OtterSummer 8.44-Fine
The Grand Otter won’t leave us until early tomorrow morning, but The Otter Summer’s done today. Tomorrow’s departure will never resolve into anything more finely focused than a blur, and today will fail to find a cohering emotional center. The edges of any adventure are composed of finely-chopped, conflicting glimpses of excitement, sadness, weariness, disorientation, gratitude, confusion, regret, hopefulness, even tears. Anyone should be overwhelmed by the experience. We are.
Departure might be the price of coming together, a fine the universe imposes on anything as fine as family. The Muse asked The Otter why she’d agreed to visit us this summer, and The Otter found no crisp explanatory story. It’s just what’s done. It’s what’s always been done. And this seems a fine enough explanation.
I sometimes seem altogether too goal oriented, insistent upon predetermining purpose and outcome, value and rate of return, as if I were investing in life rather than simply living it. Perhaps the purpose should sometimes be unclear until very near the end and the outcome in contention until long after the ‘fin-eh.’

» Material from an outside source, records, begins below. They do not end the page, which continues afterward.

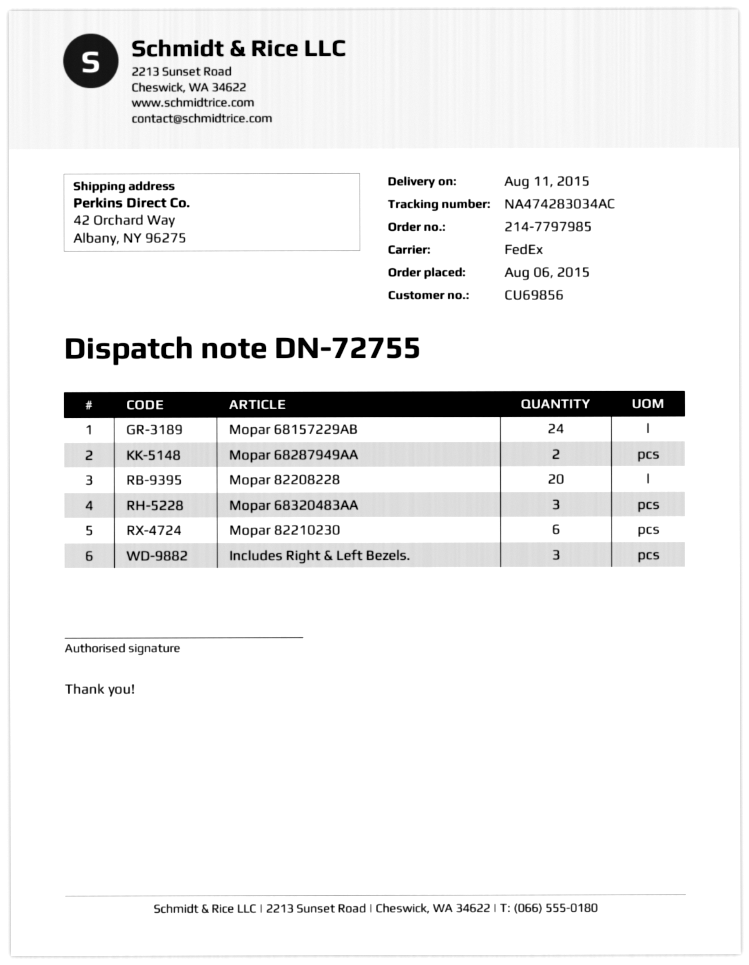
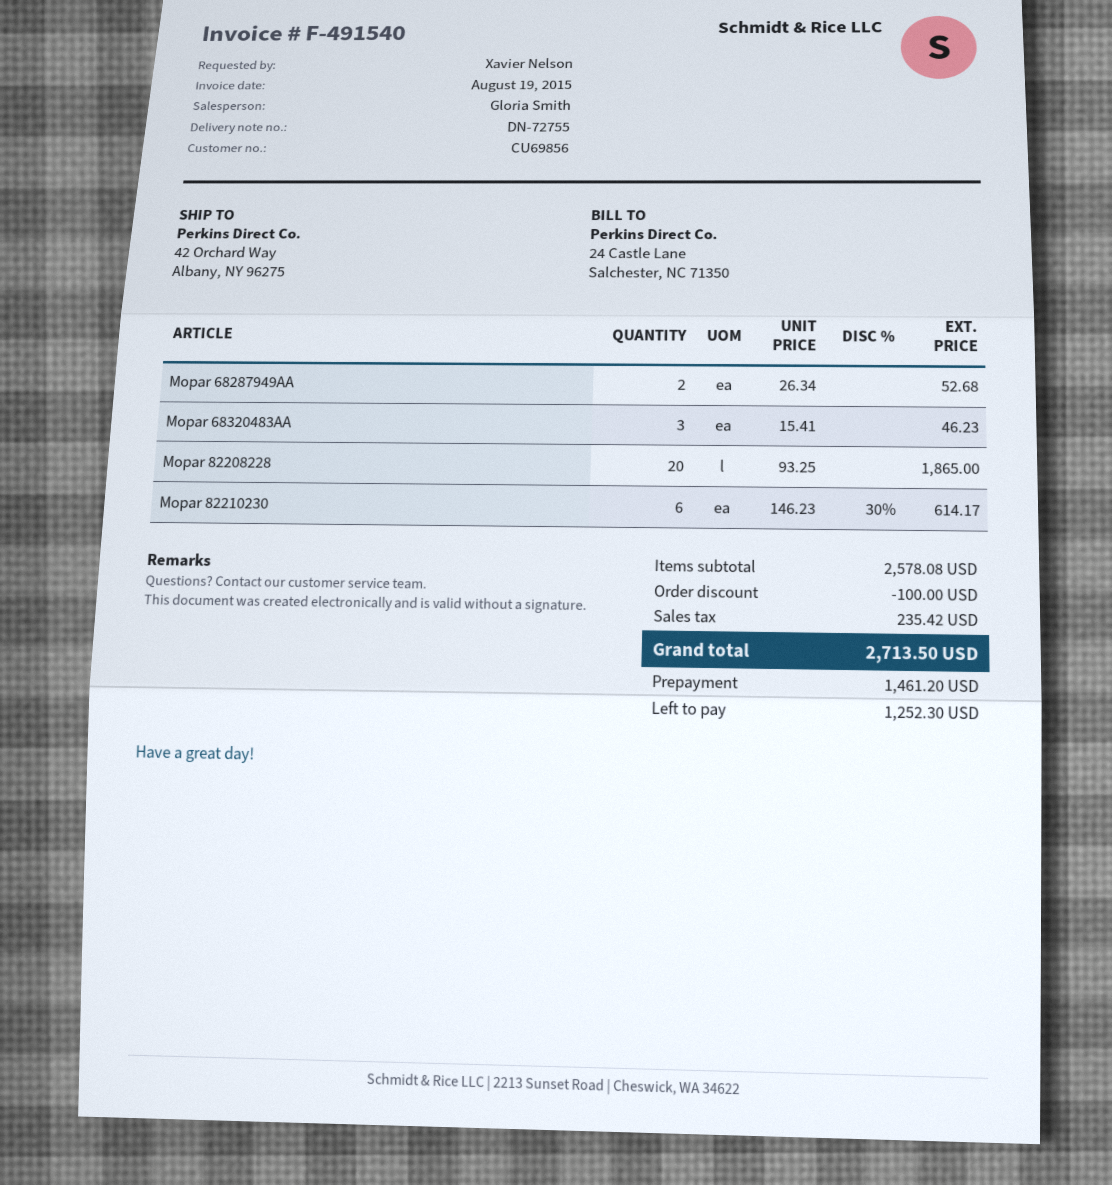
Mopar 68157229AB: 24 -> none
Includes Right & Left Bezels.: 3 -> none

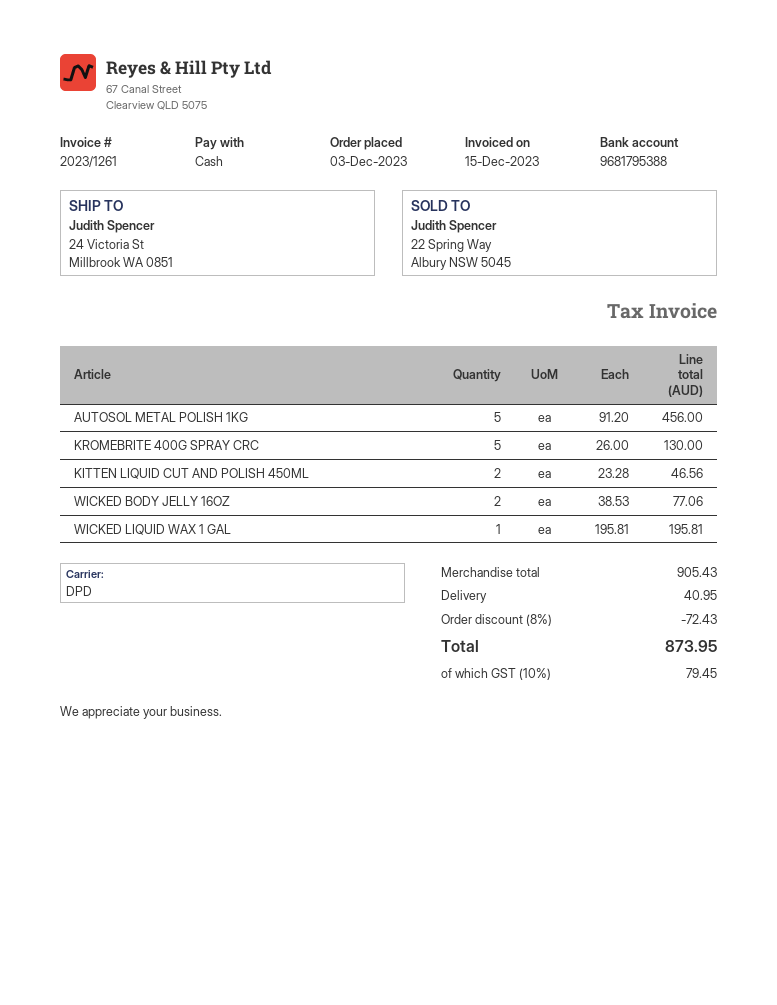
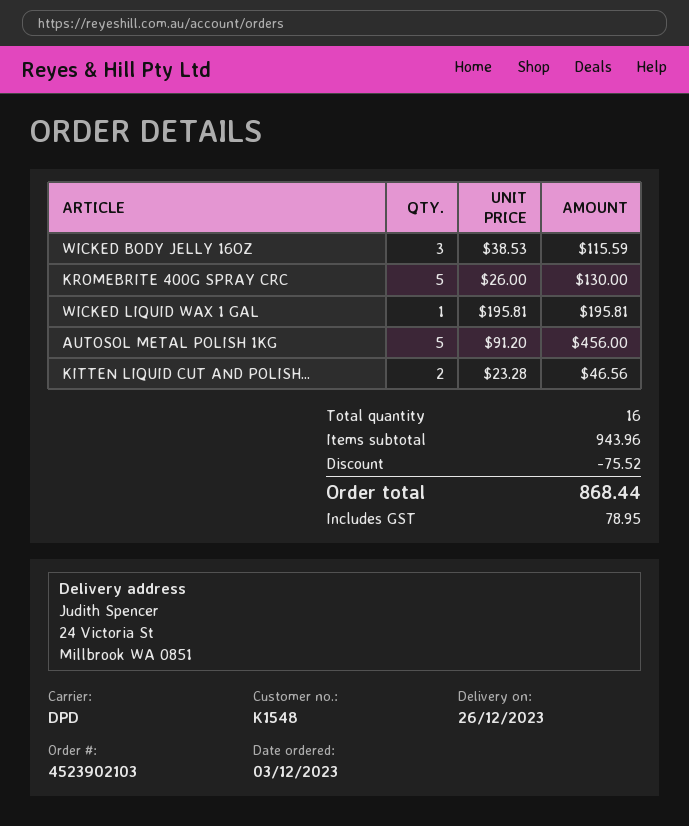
WICKED BODY JELLY 16OZ: 2 x 38.53 = 77.06 -> 3 x 38.53 = 115.59
subtotal: 905.43 -> 943.96
discount: 72.43 -> 75.52
shipping: 40.95 -> none
tax: 79.45 -> 78.95
total: 873.95 -> 868.44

I feel most challenged to accept things as they are rather than as they should be, could be, or aren’t. I can focus so much misbegotten attention upon those subtle negative spaces that I miss the positive space before me. The way things are usually qualifies as an adequate foundation for any relationship to thrive. I don’t want you to try to change me, but merely to accept me as I am.
How I am might be really different from how you expected me to be. You surprise me, too, Grand Otter. The you I imagined never showed up, thank heavens. The you that came has taken some getting used to.
At supper last night, we seemed to break through the net of clever expectations we’d drawn around our experience this OtterSummer. Whatever the purpose might have been, a greater purpose came clearer then. Whomever we might have been these past few short weeks emerged. The movement seemed to be resolving itself as we neared the final fin-eh.
Today will find us packing up the instruments as we transform from unwitting musicians into transitional roadies. I foresee several trips out to secure what we’ll find missing amid much confusion. The performance will have ended, and the performers who seemed like Gods on stage, will revert to ordinary people again; ordinary capable of the sublimely extraordinary. We must not forget.
We suspect that this could have been the last OtterSummer. Next year she’ll be wanting a job, driving a car, probably unable to travel. We’ve savored what we were capable of savoring from this summer, though, and that alone enriched us. We each have other work to focus upon now. Cue ordinary times enriched by this surprising, extraordinarily fine, OtterSummer.